ROC (2000 w-based op.points, 9 measures), curop: 318
est: 1:err(a)=0.12, 2:err(b)=0.04, 3:err(c)=0.02, 4:err(d)=0.42, 5:err(e)=0.02, 6:err(f)=0.00, 7:err(g)=0.03, 8:err(h)=0.03, 9:mean-error [0.12,0.12,...]=0.08
>> sdscatter(ts,p*r,'roc',r) %  visualize the scatter and ROC plot

Note that you can switch between class errors shown the the ROC plot using the cursor keys (left/right for horizontal and up/down for vertical axis).

9.4. ROC Analysis using target thresholding (detection) ↩

In this section, we illustrate how to build ROC in target detection setting. This is achieved by thresholding the output of a model trained on a single (target) class.

Let us, for example, consider the problem where we want to detect all fruit in our fruit data set which contains apple and banana fruit examples and some stone (outlier) examples.

>> a=gendatf(1000)
'Fruit set' 1000 by 2 sddata, 3 classes: 'apple'(333) 'banana'(333) 'stone'(334)

We will first create a two-class data set labeling all non-stone classes as fruit.

>> b=sdrelab(a,{'~stone','fruit'})
new lablist:
1: apple  -> fruit 
2: banana -> fruit 
3: stone  -> stone 
'Fruit set', 1000 by 2 sddata, 2 classes:  'stone'(334) 'fruit'(666) 

>> [tr,ts]=randsubset(b,0.5) %  split the data into training and validation
'Fruit set', 500 by 2 sddata, 2 classes: 'stone'(333)  'fruit' (167)
'Fruit set', 500 by 2 sddata, 2 classes: 'stone'(333)  'fruit' (167)

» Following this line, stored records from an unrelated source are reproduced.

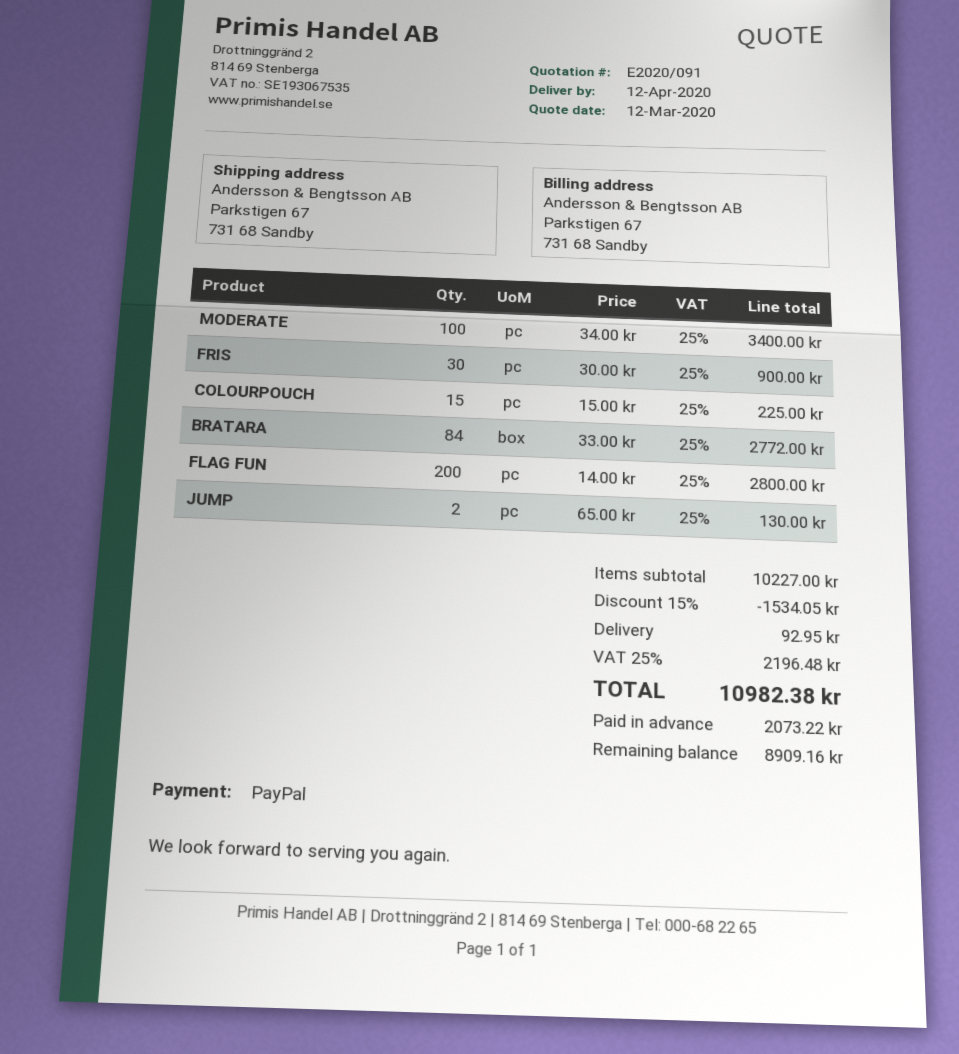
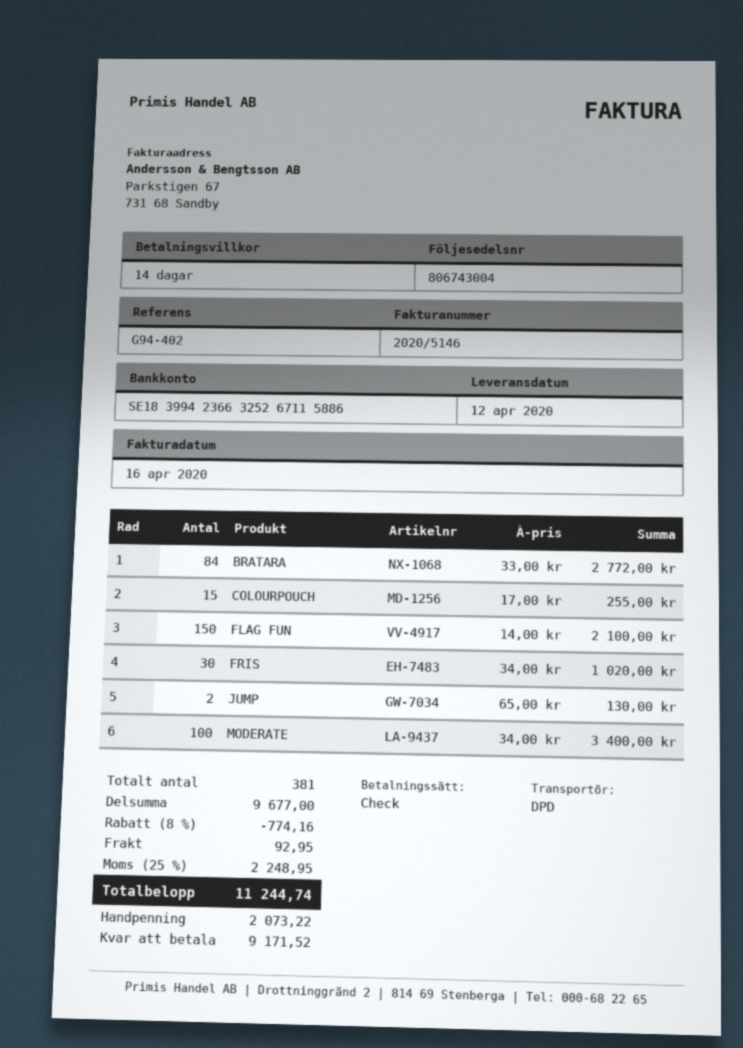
payment method: PayPal -> cheque
FRIS: 30 x 30.00 = 900.00 -> 30 x 34.00 = 1020.00
COLOURPOUCH: 15 x 15.00 = 225.00 -> 15 x 17.00 = 255.00
FLAG FUN: 200 x 14.00 = 2800.00 -> 150 x 14.00 = 2100.00
subtotal: 10227.00 -> 9677.00
discount: 15% = 1534.05 -> 8% = 774.16
tax: 25% = 2196.48 -> 25% = 2248.95
total: 10982.38 -> 11244.74
balance: 8909.16 -> 9171.52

We will train a mixture model on the fruit class only:

>> p=sdmixture(subset(tr,'fruit'),'comp',10,'iter',30)
[class 'fruit' EM:.............................. 10 comp] 
Mixture of Gaussians pipeline 2x1  one class, 10 components (sdp_normal)

We will estimate soft outputs on our test set:

>> out=ts*p
'Fruit set' 500 by 1 sddata, 2 classes: 'stone'(167) 'fruit'(333)

The out data contains one column representing the fruit class and contains labels of two classes (we need non-target examples to perform ROC):

>> out.featlab.list
sdlist (1 entries)
 ind name
   1 fruit
>> out.lab.list
sdlist (2 entries)
 ind name
   1 stone 
   2 fruit

The ROC analysis is straightforward:

>> r=sdroc(out)
  1: stone  -> non-fruit
  2: fruit  -> fruit
ROC (500 thr-based op.points, 3 measures), curop: 170
est: 1:err(fruit)=0.10, 2:err(non-fruit)=0.16, 3:mean-error=0.13

We visualize the detector decisions plotting the data a with all three classes:

>> sdscatter(a,p*r,'roc',r)

By thresholding the fruit model output, we effectively reject outliers.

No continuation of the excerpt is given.